Nach beendeter Arbeit nahm er Abschied von Ecuador wie ein Mann, der, nachdem er ein Menschenalter im Zuchthaus verbracht hat, plötzlich begnadigt wird und nun außerhalb der Gefängnismauern steht, ohne zu ahnen, wohin er seine Schritte lenken soll.
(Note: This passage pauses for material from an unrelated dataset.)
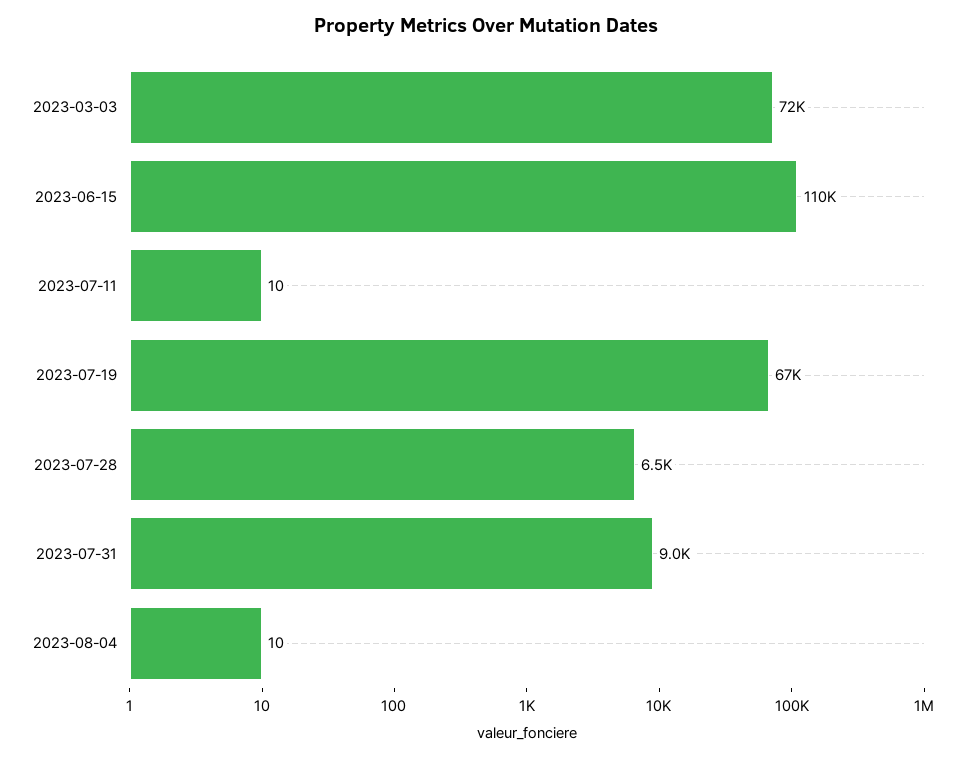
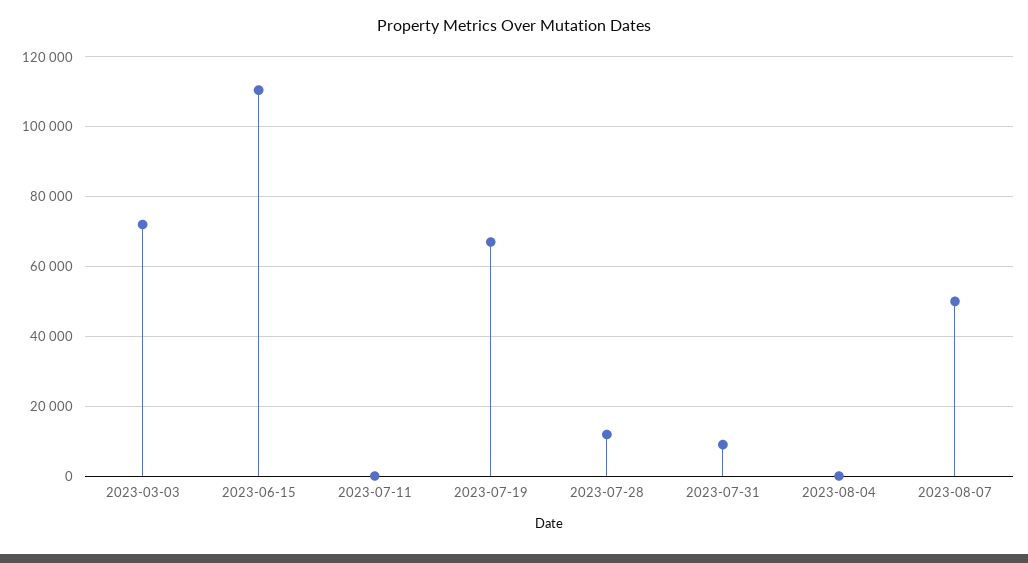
2023-07-28: 6500 -> 12000
2023-08-07: none -> 50000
Er schwankte, ob er die Gräber seiner Vorfahren besuchen oder nach Deutschland gehen sollte, um alle Möglichkeiten zu versuchen, »ihr« auf die Spur zu kommen. Aber die Angst vor einer neuen Niederlage war in ihm zu groß. So entschloß er sich denn, über Honolulu, Japan und China und mit der sibirischen Bahn durch Rußland nach Petersburg zu reisen. Diese seine Geburtsstadt hatte er schon vor fünf Jahren sehen wollen, als ihm das Eisenbahnunglück mit dem nachfolgenden monatelangen Spitalaufenthalt hindernd in den Weg kam.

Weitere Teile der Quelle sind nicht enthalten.